Those of us who care deeply enough about the institution to risk criticising it, who have risked so much for it, will not desert it, for we know that underneath the burnout there is still the inner ear to hear, the luminous eye to see, the heart to love, and the humility to forgive others, to forgive itself, and most of all, to receive God’s loving forgiveness.

To will God. What does this mean?

A Carthusian describes it thus: ‘To change something you must first will it, or rather will God in it.’

'The willing of what is, is, at once, utterly simple, yet very mysterious...of the order of intuition and practice. One would perhaps go a step further and speak of willing God in a situation, rather than the situation with God. One would quit oneself as initiator and base of attitude and act and plunge into the act by which God wills and creates what is, in willing Himself. By willing God, in this concrete context, we will all that is, not as we perceive it to be, but as God wills it to be and how he wills it to be in the mystery of his wisdom and love...To which must be added that this willing is something that God does or is in us.' [43]

Fiat.

––––––––––––––––––––


Postscript

The Church of England as an institution is dying. The ordination of women will not hasten that death, but in the present climate there is little reason to hope their ordination will arrest it. Perhaps in extremis the Church of England will be delivered from its devils; perhaps in extremis it will be able to receive deliverance into faith, silence and stillness; perhaps it will be given a near-death experience. In stillness, in the vision of God, there is neither up nor down, neither career success nor failure, no pinnacle and no long slide down from it. There is only the union of beholding and the action that issues from it (2 Cor. 5,14).

It might be argued that this hope begs the question, but that is precisely the point: we are now beggars, or ought to be.
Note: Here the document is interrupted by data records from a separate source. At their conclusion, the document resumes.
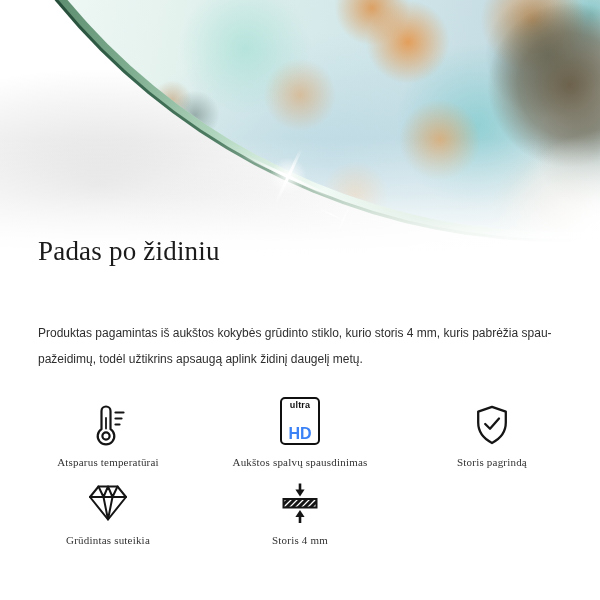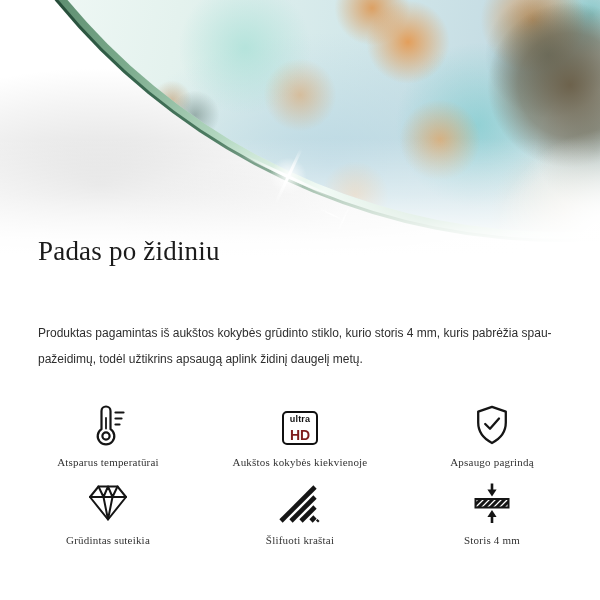"HD" .hd-bottom { color: #7f1d1d -> #3b82f6; font-size: 14px -> 16px; margin-top: 4px -> 16px }
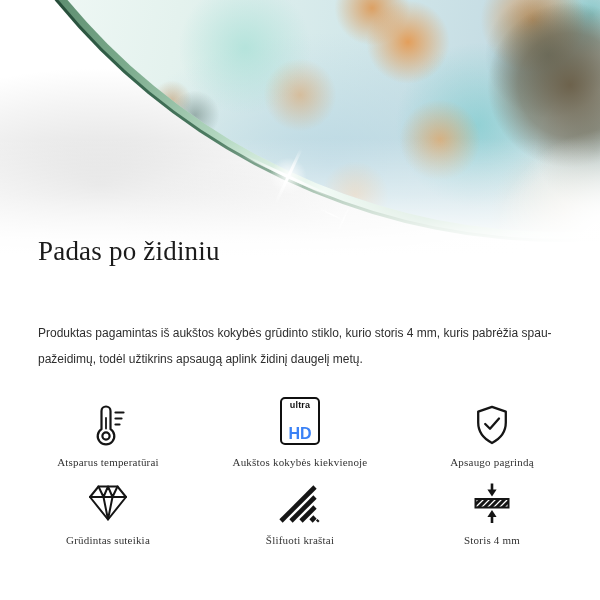"Aukštos kokybės kiekvienoje" div.label { text: kokybės kiekvienoje -> spalvų spausdinimas }
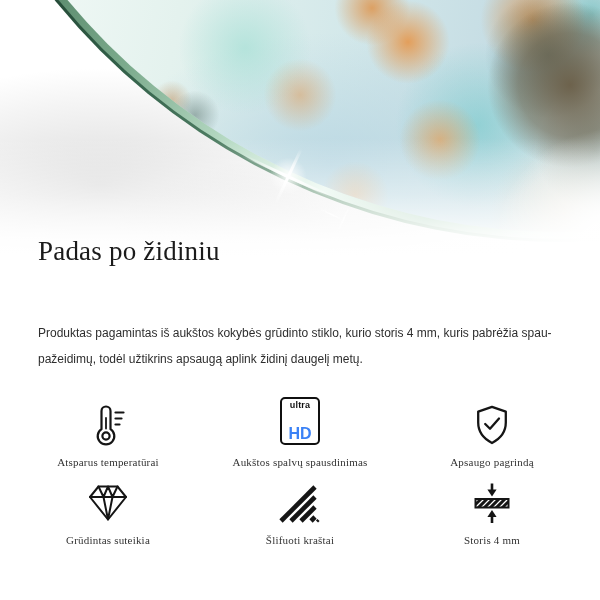"Apsaugo pagrindą" div.label { text: Apsaugo -> Storis }
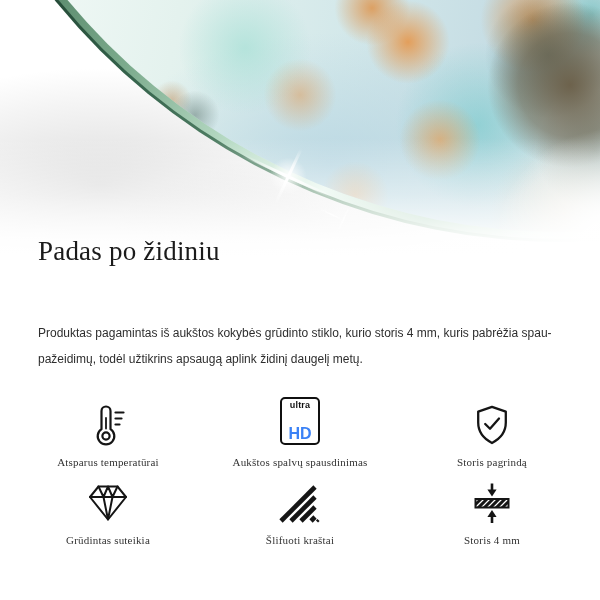"Šlifuoti kraštai" div.feature { html: <div> <div> <svg> <line></line> <line></line> <line></line> <line></line> <line></line> </svg> </div> <div>Šlifuoti kraštai</div> </div> -> none }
We don’t know what to do. Instead of making something up to make ourselves feel better, we need to wait and listen, without images and without plans, and, as anyone who truly prays will tell you, from this silence will be given more in concrete reality than we could possibly ask or imagine. But there must be faith, there must be patience, there must be willingness to ‘will God’, who is the source of all real vision and its working out in the nitty-gritty. Thus for me to make specific suggestions would be simply to set up a new set of stereotypes, a new set of slots for people to be crammed into; it would be to grasp at power; our only hope is to ungrasp. [44]

I have written this paper from the point of view of someone who has nothing to lose, to whom the institutional church on both sides of the Atlantic has done everything it is possible to do to a woman except take my life, and once or twice it has come pretty close to that. [45] Yet, without in any way caving in, I can say with Julian of Norwich, that this too can be turned to God’s purpose, who saves his Word in all things; that, while injustice is never God’s will, these ‘harrowing’ experiences have been woven into that holy will, which is perfect, that is to say, not static, but mature in its fullness. The insight that there is an immense love behind the universe is, as Helen Waddell observed, quoting Dante, initially a kind of outrage upon the soul. But as the gift of faith is given in the far reaches beyond all reason and understanding, it is the source of the only life worth having, an unspeakable solemn joy.

The grace to put on the kenotic, inviolably vulnerable mind of Christ, to adore, bestows on Christ’s poor ones the joy no one and nothing can take from us, however badly we may fail. It is a freedom to which each human being is invited. It is not anarchy leading to the fascism in which individualism invariably ends, but solitude cultivated for the sake of community. It is not rebellion against authority, but surrender to the highest authority, responding with obedience to those who also seek the mind of Christ, the most humble servants of all, who therefore may be legitimate authorities. (Phil. 2,5-11) To choose otherwise would be to fail the temptation in the desert, to adore the Adversary in exchange for the sorry kingdoms of this world.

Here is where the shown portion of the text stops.